In a retrospective study, encompassing 1,005 patients with non-metastatic, clinically detected cancers of the ovary, liver, stomach, pancreas, esophagus, colorectum, lung, or breast published in the journal Science last year, CancerSEEK tests were positive in a median of 70% of the eight cancer types.
Data showed the sensitivity of the test ranged from 69% to 98% for the detection of five cancer types — ovary, liver, stomach, pancreas, and esophagus — for which there are no screening tests available for average-risk individuals. Meanwhile, the ability of the test to hone in on the organ of cancer origin was > 99% — although 7 out of 812 healthy controls scored positive.

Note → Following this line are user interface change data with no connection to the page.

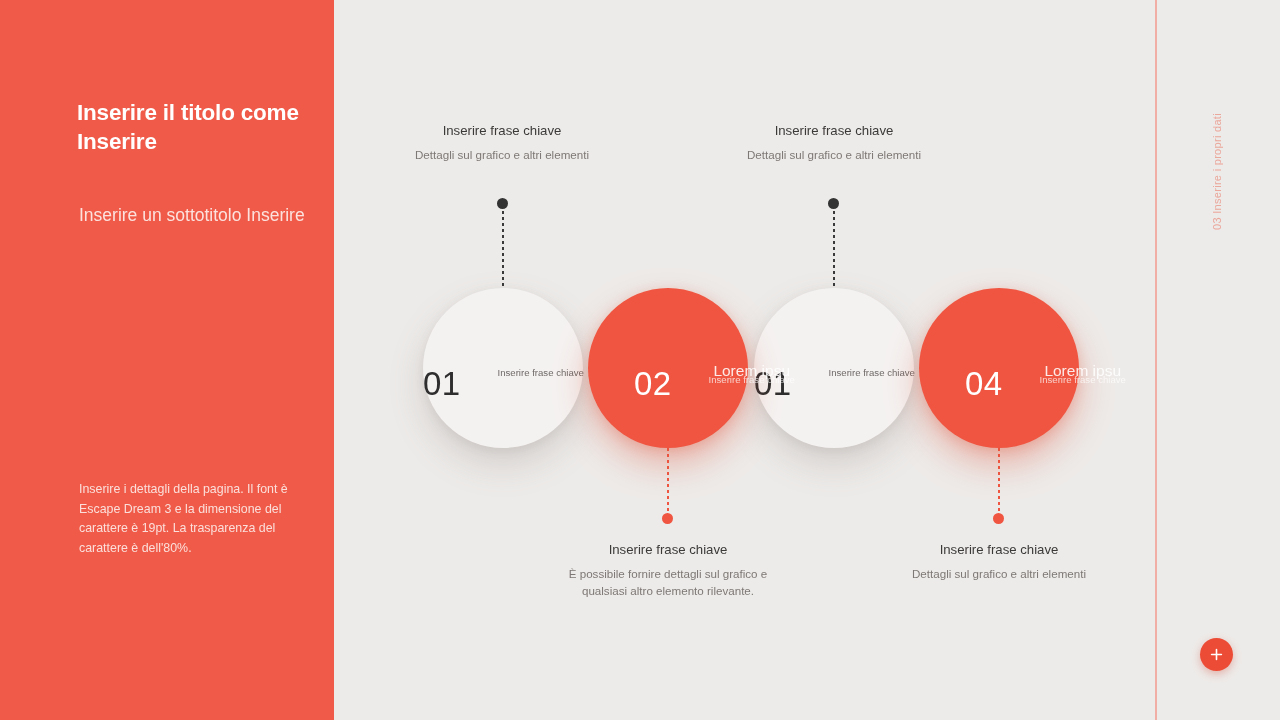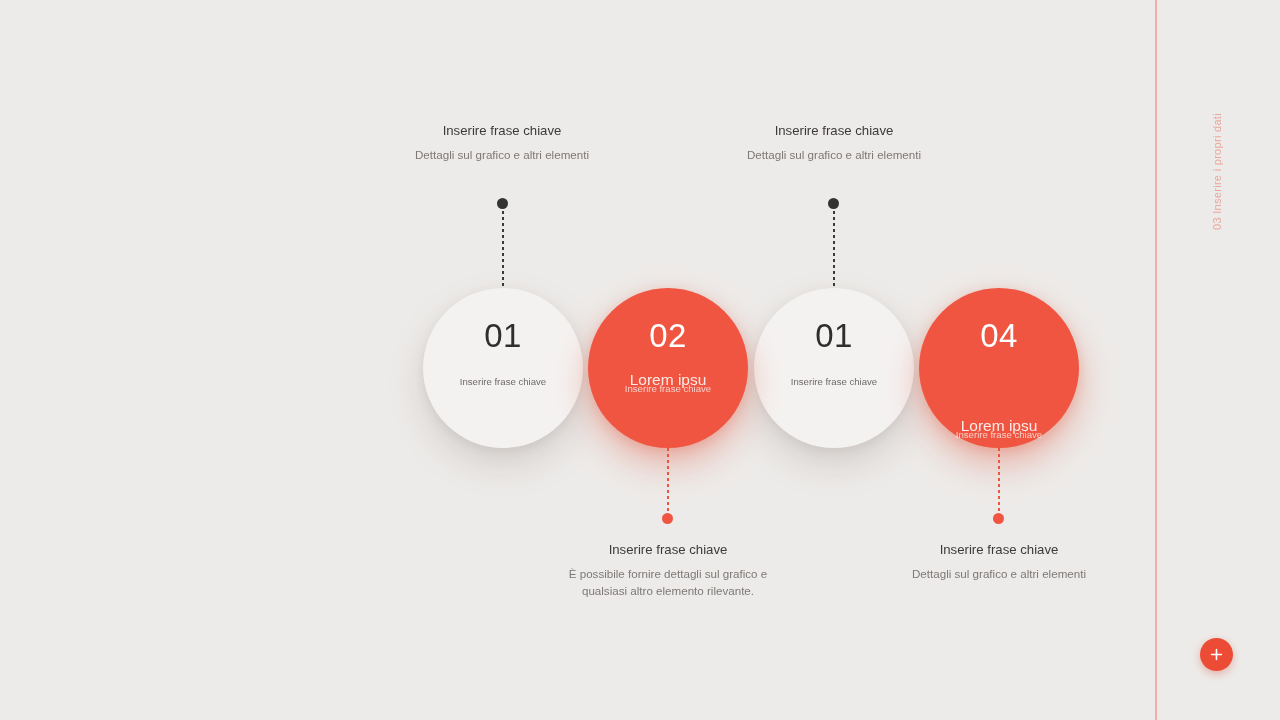"Inserire il titolo come Inserire" div.left-panel { html: none -> <div> <div>Inserire il titolo come Inserire</div> <div>Inserire un sottotitolo Inserire</div> <div>Inserire i dettagli della pagina. Il font è Escape Dream 3 e la dimensione del carattere è 19pt. La trasparenza del carattere è dell'80%.</div> </div> }
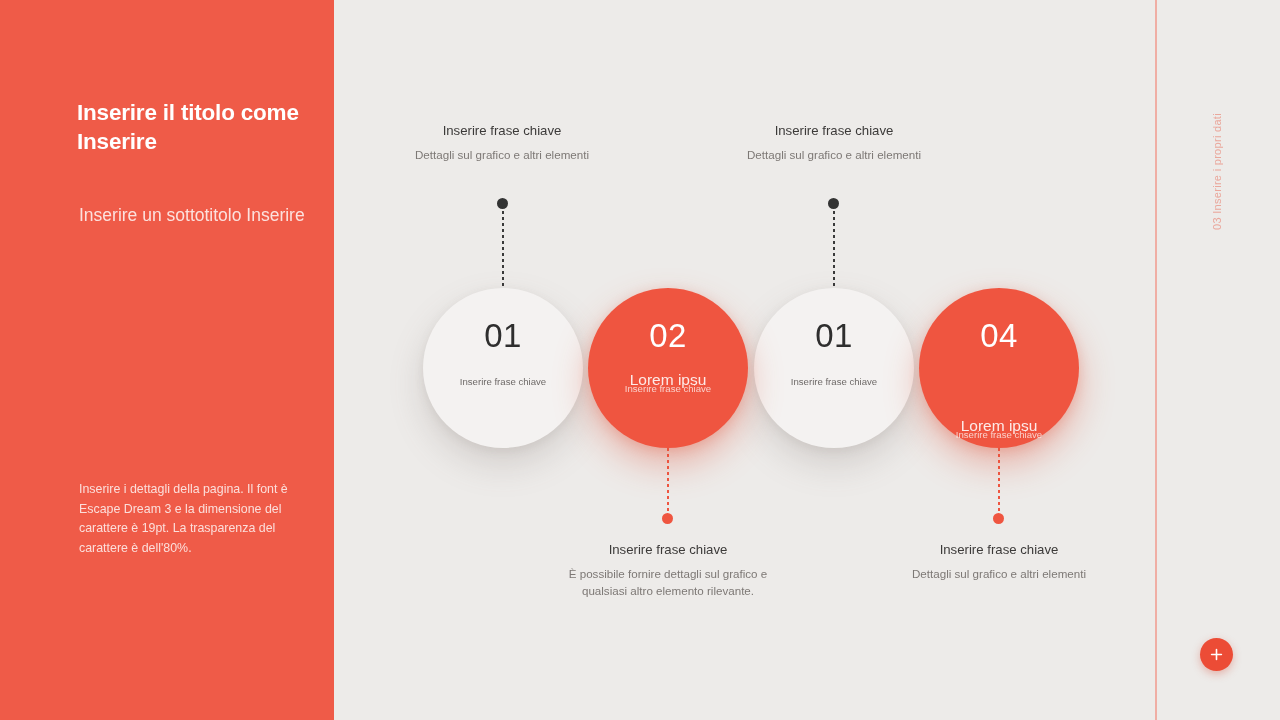"01" .circle { flex-direction: column -> row }
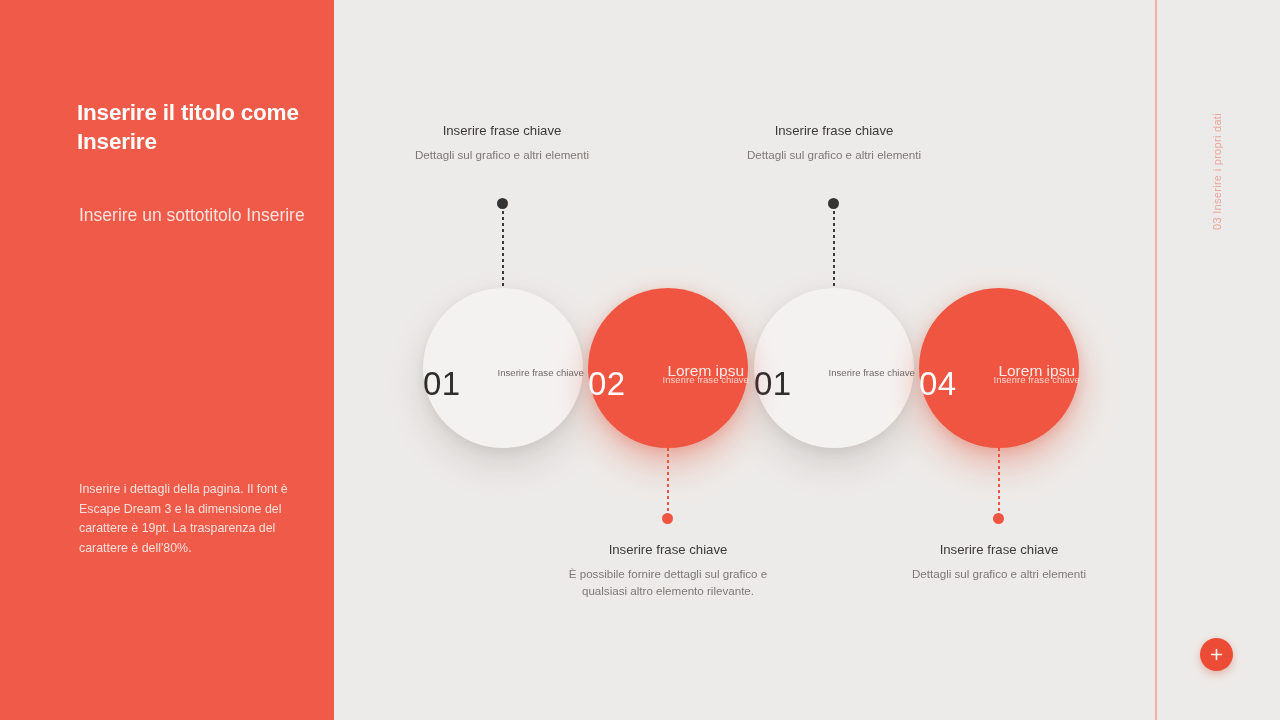"02" .circle.accent .num { margin-left: none -> 46px }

In addition, CancerSEEK localized the cancer to a small number of anatomic sites in a median of 83% of the patients.
After data from the CancerSEEK study was published, Science writer Derek Lowe suggested there was room for improvement, but it constituted a good start. “The bigger problem is if you’re going to use this test for early detection: when the team looked at the detection rates adjusted for the stage of the diagnosed tumors, CancerSEEK turned out to only catch 43% of the Stage I cases overall,” he wrote in a post.
Image: Bert Vogelstein THRIVE
CancerSEEK has been granted the FDA’s breakthrough device status, as has Grail’s multi-cancer detection blood test, which relies on DNA sequencing to assess methylation, an epigenetic change across the genome to expose cancer signals.
Grail, which was spun out of DNA sequencing company Illumina $ILMN in 2016, has raised $1.6 billion in funding to fuel the development of its test, which is now being evaluated in three large-scale studies that will altogether enroll 165,000 individuals.
Thrive — which was founded by three cancer researchers Bert Vogelstein, Kenneth Kinzler and Nickolas Papadopoulos at Johns Hopkins University — is also evaluating CancerSEEK in a large prospective study. The trial, called DETECT, has enrolled 10,000 healthy women aged between 65 and 75 without prior cancer history.
Data from DETECT should be available sometime next year, Kafka said.
“We have a goal of it (CancerSEEK) being in the hundreds of dollars, commercially, not thousands of dollars… single disease tests like (Exact Science’s) Cologuard are list priced at $600 or $700, a mammography costs $100 to $200 and if you think of those as the guard rail — we have a multi cancer test that already we believe is performing within that level of cost.” he added.
Third Rock Ventures led the $110 million Series A financing, with participation from Section32, Casdin Capital, Biomatics Capital, BlueCross BlueShield Venture Partners, The Invus Group, Exact Sciences $EXAS, Cowin Venture, Camden Partners, Gamma 3 LLC and others.
Other companies such as Guardant Health and Biocept are also working on their own liquid biopsy tests. Each company is looking to champion consistency and accuracy — false positives induce unnecessary anxiety, and are costly. Another concern is of course, privacy.